Data entries:
##########

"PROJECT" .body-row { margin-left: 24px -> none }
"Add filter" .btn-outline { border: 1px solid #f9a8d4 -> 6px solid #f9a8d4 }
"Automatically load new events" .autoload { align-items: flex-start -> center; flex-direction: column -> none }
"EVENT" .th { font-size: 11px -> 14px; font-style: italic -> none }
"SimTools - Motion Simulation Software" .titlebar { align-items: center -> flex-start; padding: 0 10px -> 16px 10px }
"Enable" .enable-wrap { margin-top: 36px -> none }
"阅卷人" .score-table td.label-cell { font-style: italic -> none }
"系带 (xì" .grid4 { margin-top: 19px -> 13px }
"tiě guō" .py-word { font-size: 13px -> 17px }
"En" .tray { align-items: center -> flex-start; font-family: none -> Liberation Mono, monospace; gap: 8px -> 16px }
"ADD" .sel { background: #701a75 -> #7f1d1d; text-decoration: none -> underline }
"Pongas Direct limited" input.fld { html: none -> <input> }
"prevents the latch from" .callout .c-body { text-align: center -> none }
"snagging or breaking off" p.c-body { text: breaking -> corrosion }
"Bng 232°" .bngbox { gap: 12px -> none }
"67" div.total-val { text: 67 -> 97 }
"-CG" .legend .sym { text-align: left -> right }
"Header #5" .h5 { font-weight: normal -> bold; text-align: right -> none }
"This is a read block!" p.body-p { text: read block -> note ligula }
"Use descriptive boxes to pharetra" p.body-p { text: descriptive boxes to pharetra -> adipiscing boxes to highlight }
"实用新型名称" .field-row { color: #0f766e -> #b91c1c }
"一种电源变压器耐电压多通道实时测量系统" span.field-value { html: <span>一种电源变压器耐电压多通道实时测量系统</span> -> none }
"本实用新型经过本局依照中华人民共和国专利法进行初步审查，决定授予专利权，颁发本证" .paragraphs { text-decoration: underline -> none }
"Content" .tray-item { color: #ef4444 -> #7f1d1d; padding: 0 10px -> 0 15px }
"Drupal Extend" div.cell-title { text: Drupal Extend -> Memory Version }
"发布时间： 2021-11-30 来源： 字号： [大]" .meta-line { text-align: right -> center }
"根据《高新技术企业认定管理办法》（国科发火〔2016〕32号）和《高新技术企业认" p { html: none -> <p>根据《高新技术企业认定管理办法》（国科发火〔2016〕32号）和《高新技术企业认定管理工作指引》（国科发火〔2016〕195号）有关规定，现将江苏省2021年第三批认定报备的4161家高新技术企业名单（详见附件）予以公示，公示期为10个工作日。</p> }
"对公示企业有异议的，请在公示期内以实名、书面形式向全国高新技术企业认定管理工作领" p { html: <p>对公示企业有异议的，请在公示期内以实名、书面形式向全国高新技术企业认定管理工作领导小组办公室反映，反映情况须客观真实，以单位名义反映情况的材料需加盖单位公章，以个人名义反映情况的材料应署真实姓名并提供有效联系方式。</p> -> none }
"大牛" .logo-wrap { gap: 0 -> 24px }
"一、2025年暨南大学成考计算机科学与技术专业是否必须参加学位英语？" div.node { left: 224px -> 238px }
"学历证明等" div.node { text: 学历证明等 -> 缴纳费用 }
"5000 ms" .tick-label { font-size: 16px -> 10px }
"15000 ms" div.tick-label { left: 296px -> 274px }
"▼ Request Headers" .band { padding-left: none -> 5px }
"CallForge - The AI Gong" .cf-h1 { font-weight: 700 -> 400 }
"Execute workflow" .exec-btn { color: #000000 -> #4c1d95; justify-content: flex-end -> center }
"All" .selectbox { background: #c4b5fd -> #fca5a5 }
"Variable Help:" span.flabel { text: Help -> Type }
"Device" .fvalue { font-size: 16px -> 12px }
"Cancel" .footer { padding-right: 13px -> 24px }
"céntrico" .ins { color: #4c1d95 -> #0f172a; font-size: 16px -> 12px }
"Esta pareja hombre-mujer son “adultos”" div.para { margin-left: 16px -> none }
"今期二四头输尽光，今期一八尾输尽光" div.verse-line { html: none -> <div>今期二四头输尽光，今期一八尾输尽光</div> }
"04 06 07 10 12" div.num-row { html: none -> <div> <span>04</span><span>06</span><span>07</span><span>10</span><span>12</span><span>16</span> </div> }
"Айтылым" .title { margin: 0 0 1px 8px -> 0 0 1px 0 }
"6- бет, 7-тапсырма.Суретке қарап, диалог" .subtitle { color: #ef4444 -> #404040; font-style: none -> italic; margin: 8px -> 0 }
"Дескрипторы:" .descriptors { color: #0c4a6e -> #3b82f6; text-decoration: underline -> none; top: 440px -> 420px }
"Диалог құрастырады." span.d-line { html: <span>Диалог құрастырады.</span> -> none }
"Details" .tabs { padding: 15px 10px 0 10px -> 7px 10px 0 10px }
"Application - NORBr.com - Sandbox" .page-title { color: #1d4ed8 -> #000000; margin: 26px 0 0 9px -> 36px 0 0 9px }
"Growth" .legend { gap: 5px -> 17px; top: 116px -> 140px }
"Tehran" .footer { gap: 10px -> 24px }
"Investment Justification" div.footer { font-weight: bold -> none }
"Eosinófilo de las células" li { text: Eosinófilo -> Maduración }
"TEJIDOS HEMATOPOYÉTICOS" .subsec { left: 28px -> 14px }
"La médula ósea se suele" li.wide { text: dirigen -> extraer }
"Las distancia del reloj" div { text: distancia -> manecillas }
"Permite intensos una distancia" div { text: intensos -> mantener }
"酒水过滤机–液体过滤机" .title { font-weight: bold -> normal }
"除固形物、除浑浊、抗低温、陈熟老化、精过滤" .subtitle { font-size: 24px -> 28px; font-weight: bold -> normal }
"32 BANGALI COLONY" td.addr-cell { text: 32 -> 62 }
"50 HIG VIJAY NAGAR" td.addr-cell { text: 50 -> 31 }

##########

- TO DO:
Given the word "wrap", show every line of the records that contains it.

- RESULT:
"Enable" .enable-wrap { margin-top: 36px -> none }
"大牛" .logo-wrap { gap: 0 -> 24px }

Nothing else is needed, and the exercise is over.